[Records from a data source]
--

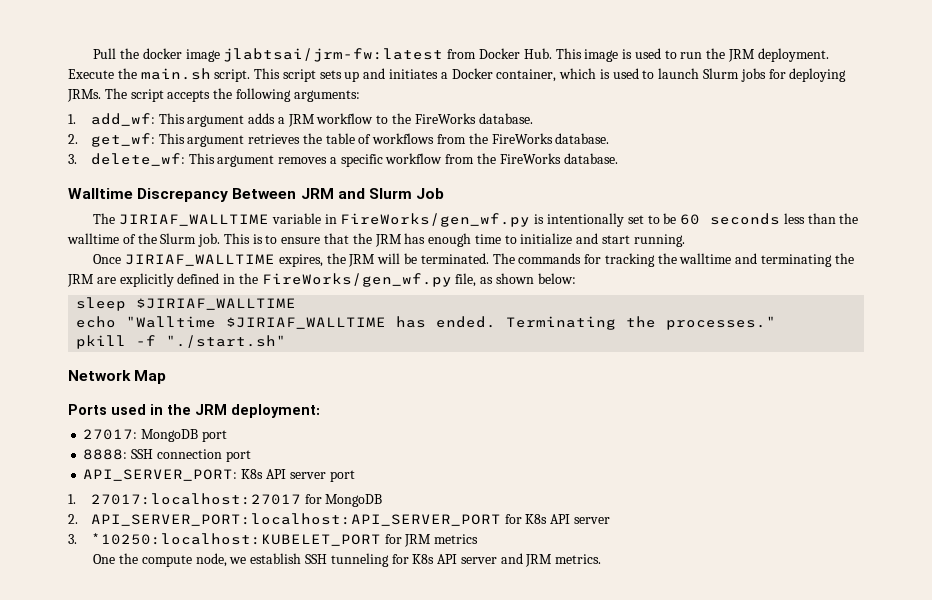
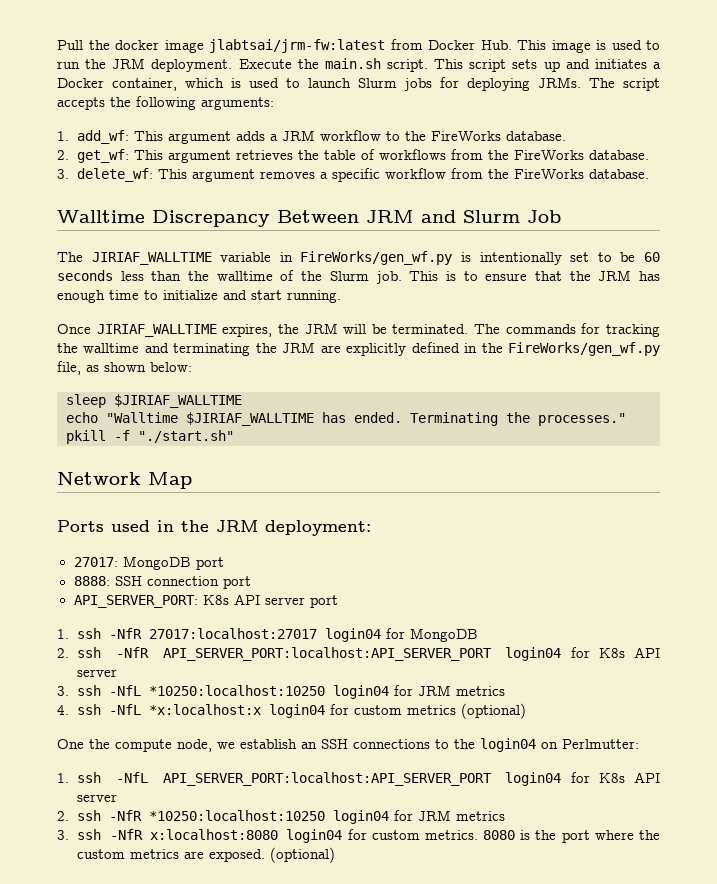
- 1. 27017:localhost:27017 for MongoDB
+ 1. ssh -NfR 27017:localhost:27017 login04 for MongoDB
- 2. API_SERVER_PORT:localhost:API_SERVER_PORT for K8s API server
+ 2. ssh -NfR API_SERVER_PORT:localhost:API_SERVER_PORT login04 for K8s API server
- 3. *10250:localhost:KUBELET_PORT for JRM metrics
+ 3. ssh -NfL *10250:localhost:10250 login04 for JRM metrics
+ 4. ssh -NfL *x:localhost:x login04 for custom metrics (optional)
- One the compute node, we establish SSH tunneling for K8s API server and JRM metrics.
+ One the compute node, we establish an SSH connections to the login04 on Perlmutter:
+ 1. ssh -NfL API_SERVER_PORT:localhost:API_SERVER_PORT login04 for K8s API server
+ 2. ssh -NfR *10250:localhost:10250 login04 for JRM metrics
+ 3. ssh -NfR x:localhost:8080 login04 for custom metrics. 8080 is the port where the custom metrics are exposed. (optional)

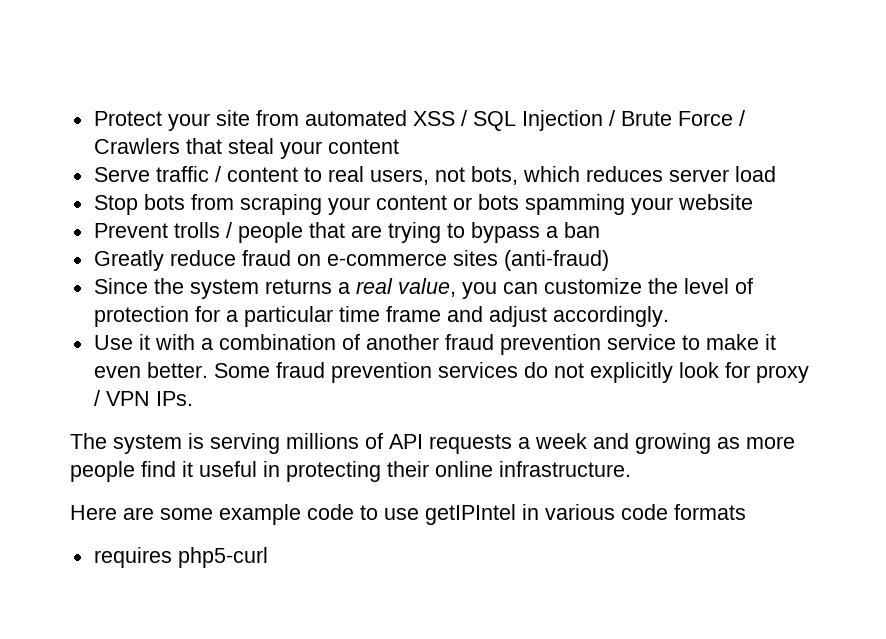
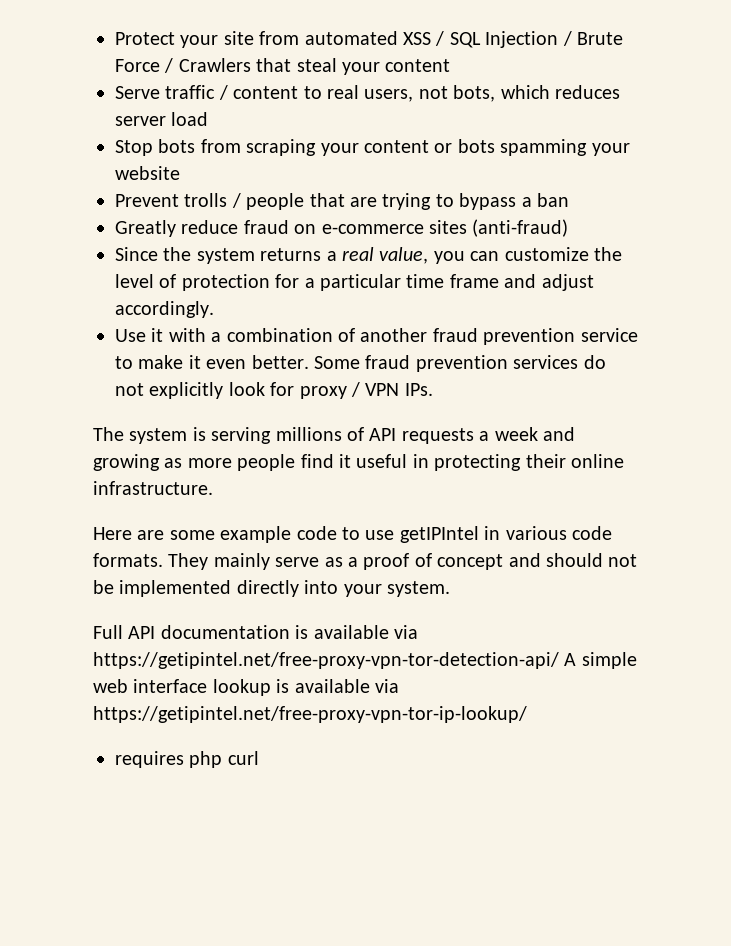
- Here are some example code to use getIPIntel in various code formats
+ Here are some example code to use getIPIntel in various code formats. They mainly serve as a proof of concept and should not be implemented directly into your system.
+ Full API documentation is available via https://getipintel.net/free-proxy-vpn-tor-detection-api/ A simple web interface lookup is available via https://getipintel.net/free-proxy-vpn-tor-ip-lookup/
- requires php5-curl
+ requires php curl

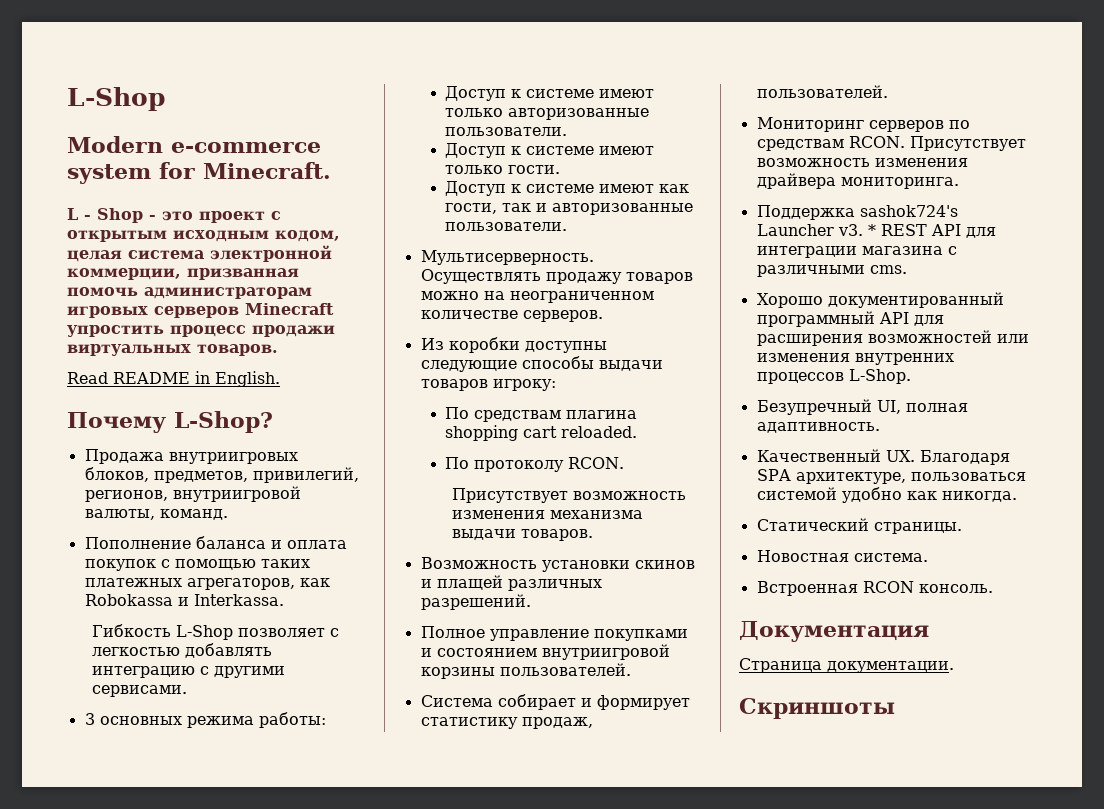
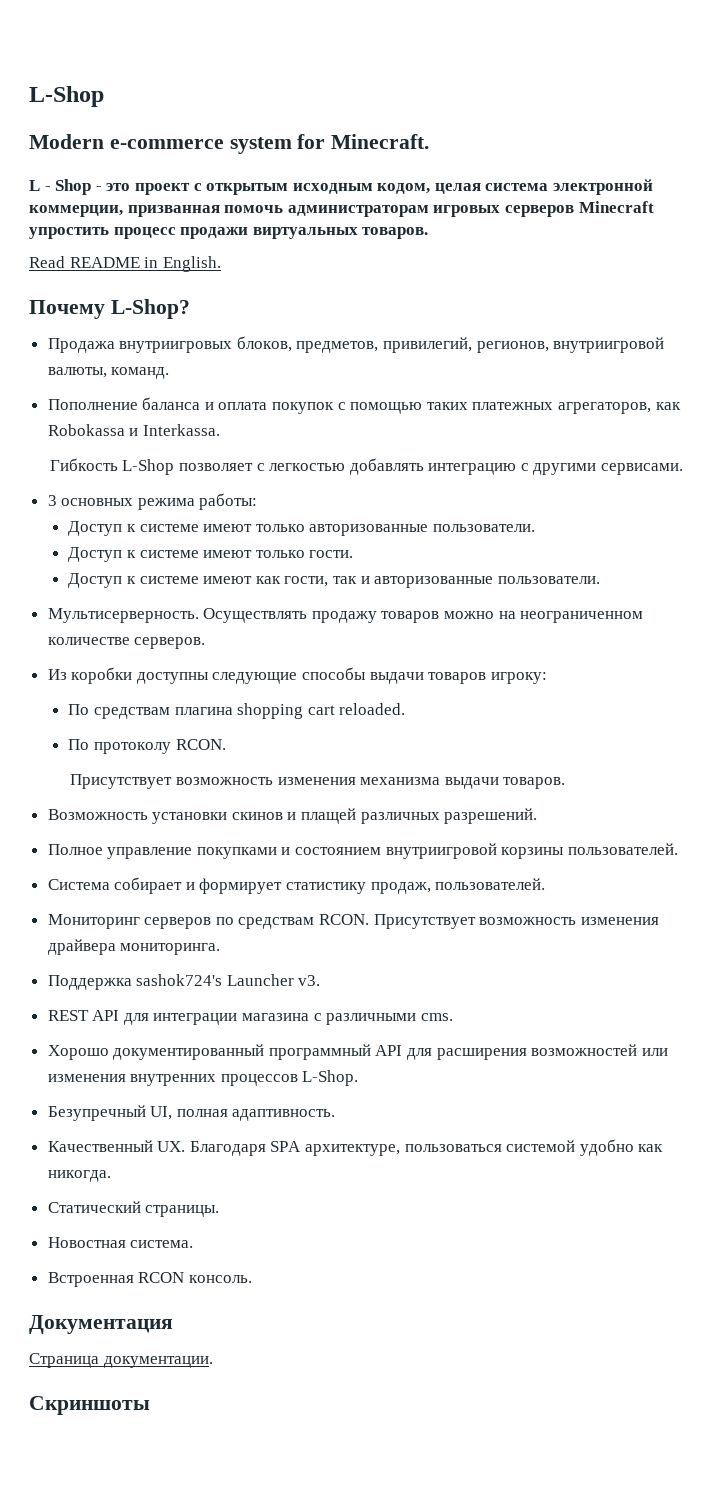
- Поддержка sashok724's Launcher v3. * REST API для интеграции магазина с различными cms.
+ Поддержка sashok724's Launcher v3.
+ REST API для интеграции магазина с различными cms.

--

### [Problem description]
Return the opening line of the data above and every line after it up to and including the line that holds "into your system."; pictures stay out.

### [Response to this exercise]
- 1. 27017:localhost:27017 for MongoDB
+ 1. ssh -NfR 27017:localhost:27017 login04 for MongoDB
- 2. API_SERVER_PORT:localhost:API_SERVER_PORT for K8s API server
+ 2. ssh -NfR API_SERVER_PORT:localhost:API_SERVER_PORT login04 for K8s API server
- 3. *10250:localhost:KUBELET_PORT for JRM metrics
+ 3. ssh -NfL *10250:localhost:10250 login04 for JRM metrics
+ 4. ssh -NfL *x:localhost:x login04 for custom metrics (optional)
- One the compute node, we establish SSH tunneling for K8s API server and JRM metrics.
+ One the compute node, we establish an SSH connections to the login04 on Perlmutter:
+ 1. ssh -NfL API_SERVER_PORT:localhost:API_SERVER_PORT login04 for K8s API server
+ 2. ssh -NfR *10250:localhost:10250 login04 for JRM metrics
+ 3. ssh -NfR x:localhost:8080 login04 for custom metrics. 8080 is the port where the custom metrics are exposed. (optional)

- Here are some example code to use getIPIntel in various code formats
+ Here are some example code to use getIPIntel in various code formats. They mainly serve as a proof of concept and should not be implemented directly into your system.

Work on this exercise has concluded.